El sabor de sus lágrimas
La besé. Sin importar el sabor salado de sus lágrimas, quise seguir sintiendo sus suaves labios y su lengua alborotada. La tomé con fuerza entre mis brazos para sentir como nuestros cuerpos se fundían. Me gustaba sentir su respiración agitada y como ésta variaba al mismo ritmo de mis besos y caricias. Yo era el director de la orquesta de sus sensaciones. Mis manos dirigían el son de sus suspiros, mientras mis labios provocaban en ella intensos gemidos. Pero yo no provocaba únicamente eso, sino también las lágrimas que me llevaron a besarla.
La encontré en su habitación, sentada junto a un insípido haz de luz solar que entraba por la ventana. Su rostro estaba recorrido por pequeños ríos de lágrimas, resaltando aun más sus rasgos tan hermosos. Se percató de mi presencia y al acercarme a ella volvió su rostro hacia una de las fotos que estaban regadas por su cama. Aunque apenas observé lo que la foto mostraba, noté que estaba cubierta de una fugaz llovizna esparcida por sus manos. Me coloqué en cuclillas a su lado y tomé sus manos entre las mías. Le pedí perdón, a lo que ella respondió con un apretón fuerte de una de mis manos y una mirada intensa. Sus ojos estaban más hermosos que nunca. Las lágrimas acumuladas en ellos los hacían brillar como el reflejo de las estrellas en la superficie de un lago. Recordé, entonces, el momento en que nos conocimos y nos dimos nuestro primer beso.

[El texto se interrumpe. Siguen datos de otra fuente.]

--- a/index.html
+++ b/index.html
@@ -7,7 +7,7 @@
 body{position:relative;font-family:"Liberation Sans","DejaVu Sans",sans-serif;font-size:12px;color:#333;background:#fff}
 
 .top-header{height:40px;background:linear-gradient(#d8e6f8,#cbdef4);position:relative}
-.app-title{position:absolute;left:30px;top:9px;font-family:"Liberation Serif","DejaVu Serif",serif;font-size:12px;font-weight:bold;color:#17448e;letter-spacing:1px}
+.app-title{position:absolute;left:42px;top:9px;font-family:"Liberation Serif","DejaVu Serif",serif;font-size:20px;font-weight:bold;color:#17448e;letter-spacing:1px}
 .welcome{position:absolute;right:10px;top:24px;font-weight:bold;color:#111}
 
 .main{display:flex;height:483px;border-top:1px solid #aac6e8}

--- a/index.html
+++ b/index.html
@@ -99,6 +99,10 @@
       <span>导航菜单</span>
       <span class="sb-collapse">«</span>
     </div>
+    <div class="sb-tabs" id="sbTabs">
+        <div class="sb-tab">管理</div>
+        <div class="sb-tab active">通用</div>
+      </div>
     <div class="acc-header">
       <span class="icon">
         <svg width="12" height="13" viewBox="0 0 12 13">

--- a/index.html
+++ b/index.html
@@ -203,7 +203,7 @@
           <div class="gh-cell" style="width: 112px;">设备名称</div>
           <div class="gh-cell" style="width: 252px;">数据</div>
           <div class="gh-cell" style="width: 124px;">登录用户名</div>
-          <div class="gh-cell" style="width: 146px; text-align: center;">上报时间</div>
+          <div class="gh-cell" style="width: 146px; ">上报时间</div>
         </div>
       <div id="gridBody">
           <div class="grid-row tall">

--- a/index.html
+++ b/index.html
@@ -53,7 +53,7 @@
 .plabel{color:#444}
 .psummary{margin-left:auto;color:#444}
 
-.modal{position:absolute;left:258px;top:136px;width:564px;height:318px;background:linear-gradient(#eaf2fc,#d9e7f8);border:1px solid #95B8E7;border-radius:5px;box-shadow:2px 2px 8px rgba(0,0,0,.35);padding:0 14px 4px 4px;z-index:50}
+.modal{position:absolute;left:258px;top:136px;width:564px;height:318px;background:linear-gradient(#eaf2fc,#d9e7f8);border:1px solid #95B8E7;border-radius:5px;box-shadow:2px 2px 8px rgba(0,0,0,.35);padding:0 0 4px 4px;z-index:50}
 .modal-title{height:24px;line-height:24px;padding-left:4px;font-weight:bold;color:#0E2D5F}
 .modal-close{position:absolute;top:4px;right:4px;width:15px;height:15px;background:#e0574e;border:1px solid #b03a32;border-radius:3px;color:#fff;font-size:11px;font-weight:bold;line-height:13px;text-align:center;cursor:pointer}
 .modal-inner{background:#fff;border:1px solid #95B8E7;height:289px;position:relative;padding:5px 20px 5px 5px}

Sucedió justamente en el lago que sus ojos azules evocan en mi memoria. A la entrada del muelle, la encontré sentada sosteniendo entre sus manos un montón de papeles. Los iba arrugando uno por uno y los dejaba a un lado, donde el agua del lago se encargaba de llevarlos por siempre al olvido. Me senté a su lado, nuestras miradas se cruzaron y sentí como el tiempo a nuestro alrededor se detenía. Intenté consolarla. Mis palabras parecían haber sosegado su dolor por un momento y ella apoyó su cabeza sobre mi hombro. La abracé. Nuestros cuerpos cayeron sobre la arena. No cruzamos ni una sola palabra más. Nuestra comunicación se basó por unos minutos en sencillos apretones de mano y penetrantes abrazos. A medida que las nubes ocultaban las estrellas a lo alto, nuestros cuerpos adormilados sucumbieron al dolor y al cansancio.

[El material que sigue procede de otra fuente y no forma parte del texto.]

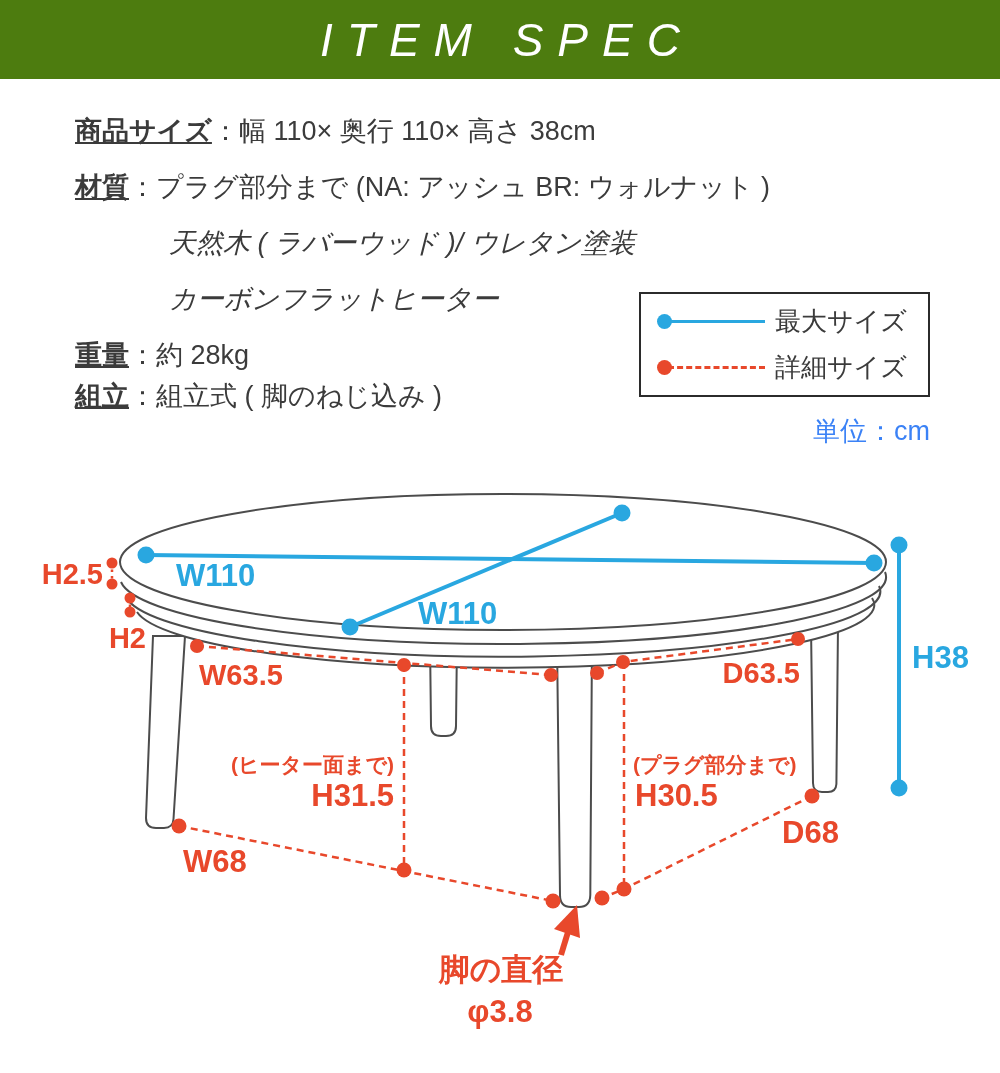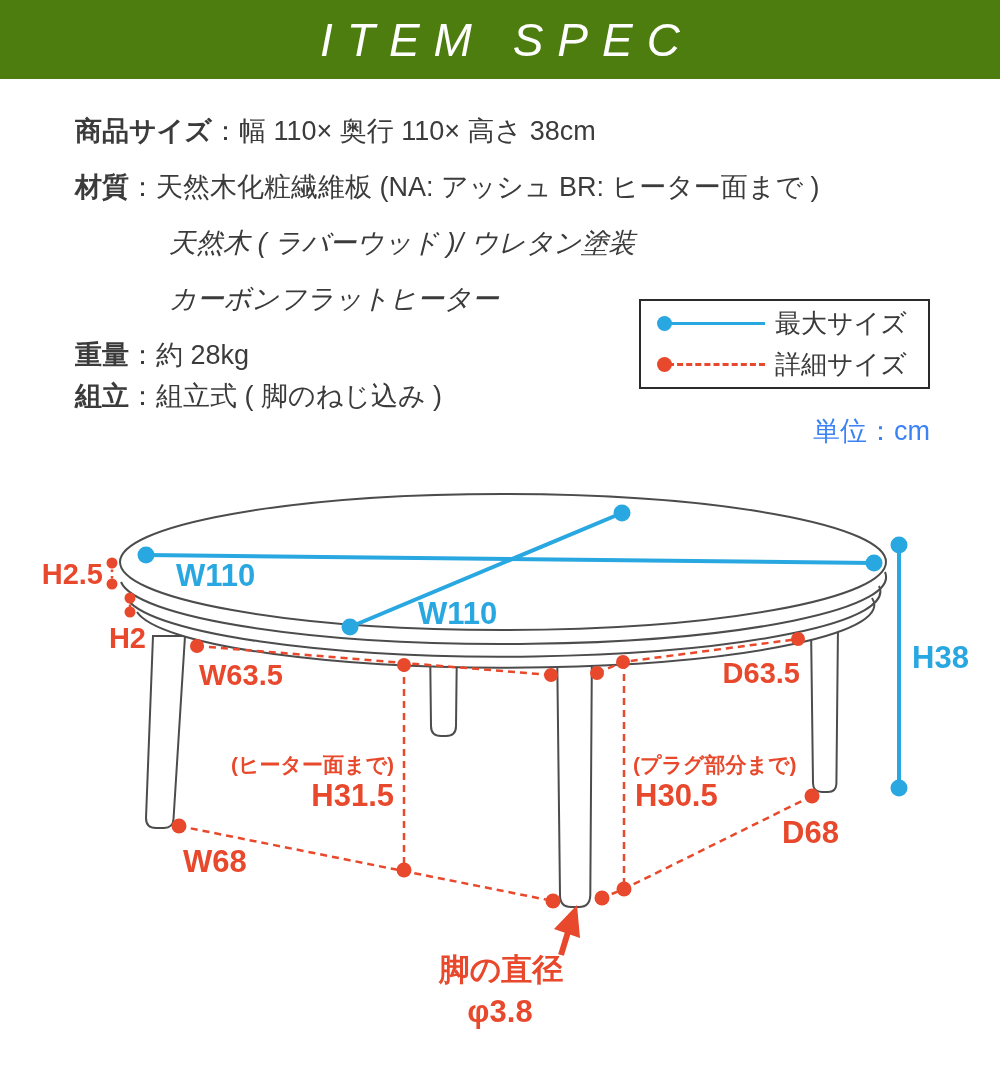--- a/index.html
+++ b/index.html
@@ -22,7 +22,7 @@
     position:absolute;left:75px;font-size:27px;line-height:30px;white-space:nowrap;
     color:#3b3b3b;
   }
-  .spec-line .lbl{font-weight:bold;}
+  .spec-line .lbl{font-weight:bold;text-decoration:underline;}
   .spec-line.indent{left:169px;font-style:italic;}
   
   .legend-box{

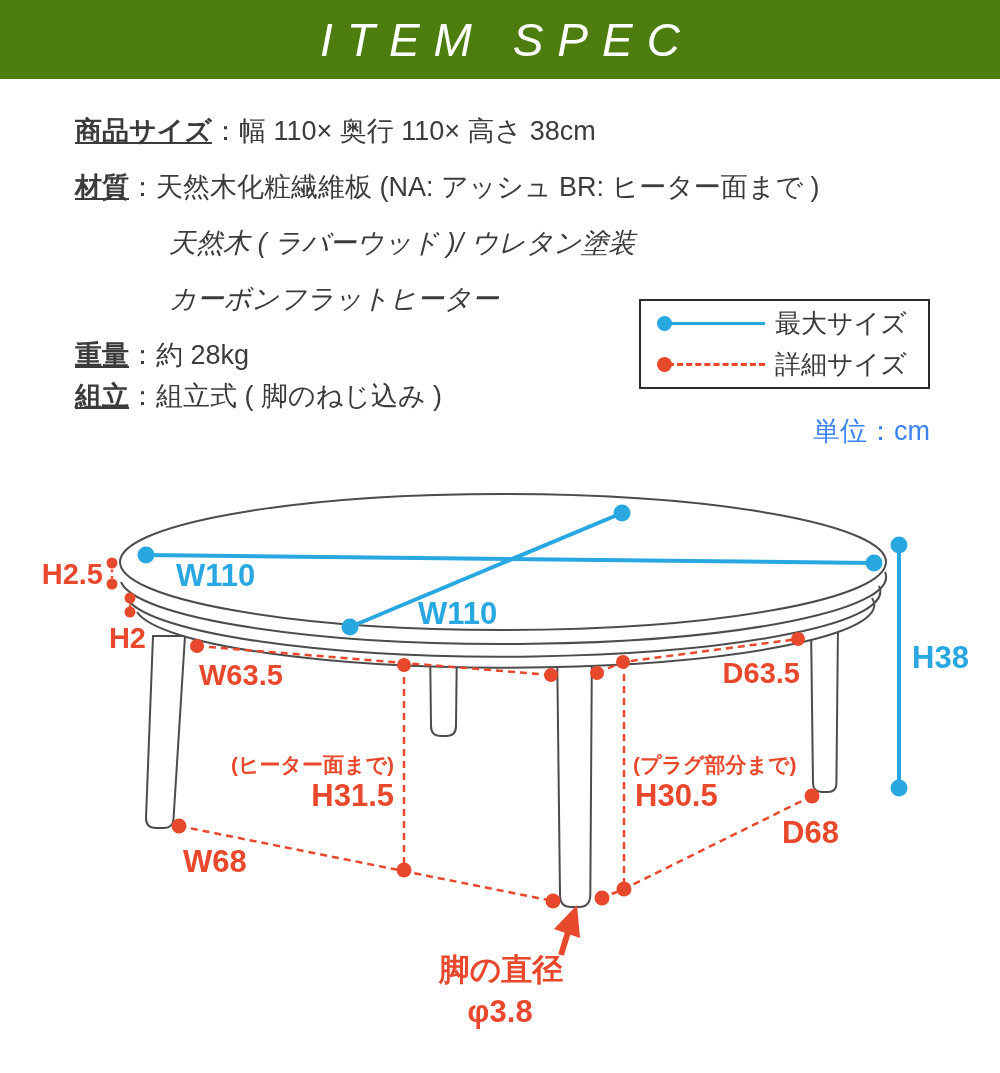--- a/index.html
+++ b/index.html
@@ -70,7 +70,7 @@
   <span class="lbl">商品サイズ</span><span>：幅 110× 奥行 110× 高さ 38cm</span>
 </div>
 <div class="spec-line" style="top:172px">
-  <span class="lbl">材質</span><span>：天然木化粧繊維板 (NA: アッシュ BR: ヒーター面まで )</span>
+  <span class="lbl">材質</span><span>：プラグ部分まで (NA: アッシュ BR: ウォルナット )</span>
 </div>
 <div class="spec-line indent" style="top:228px">
   <span>天然木 ( ラバーウッド )/ ウレタン塗装</span>

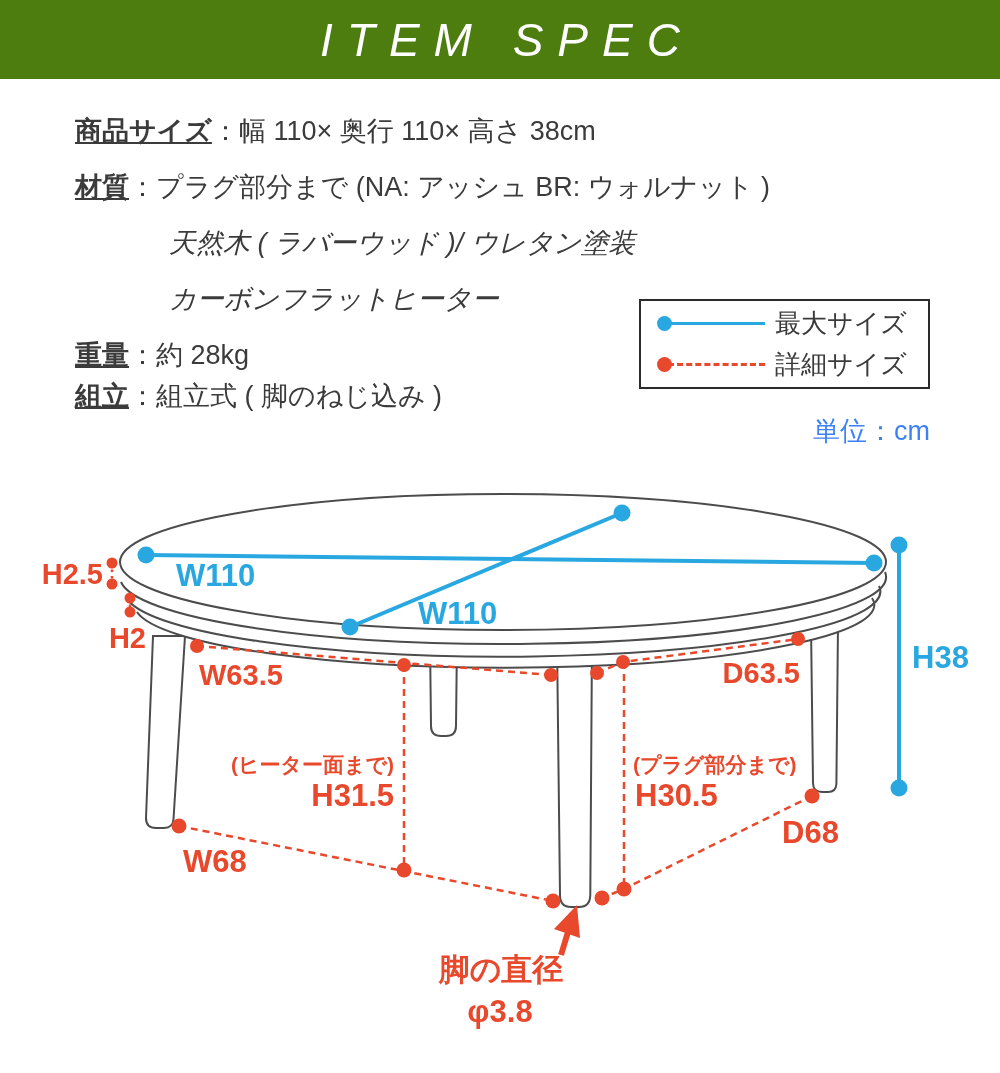--- a/index.html
+++ b/index.html
@@ -26,7 +26,7 @@
   .spec-line.indent{left:169px;font-style:italic;}
   
   .legend-box{
-    position:absolute;left:639px;top:299px;width:291px;height:90px;
+    position:absolute;left:639px;top:292px;width:291px;height:105px;
     border:2px solid #2b2b2b;box-sizing:border-box;
     display:flex;flex-direction:column;justify-content:space-evenly;
   }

Al empezar del nuevo día, despertamos abrazados. Ella me miró y yo hice lo mismo. Percibí en su mirada y en una ligera sonrisa que sus labios dibujaron un tono de sincero agradecimiento y de pequeña felicidad. Se acercó a mí y me besó. Sentí en el beso su gratitud y el agradable sabor salado de sus lágrimas secas.
Comentarios
Pues hoy tu has sido el director de las mias, las que he sentido al leer tus preciosas palabras, cuando me ha parecido sentir ese sabor salado de las lágrimas, cuando el tiempo se ha detenido al sumergirme en la historia...
felicidades!!!
Me ha gustado el estilo con que has escrito esta historia, plmp86, y los giros para que las lágrimas no se desintegren en la atmósfera del relato.
Hasta pronto.
Gracias angelita. Es un gran honor para mí haber sido el director de tus sensaciones. Me agrada saber mi relato te haya gustado.
Gracias Ariel. Sí, lo escribí desde el fondo de mi corazón, tratando de darle sentido a algo tan sublime como son las lágrimas.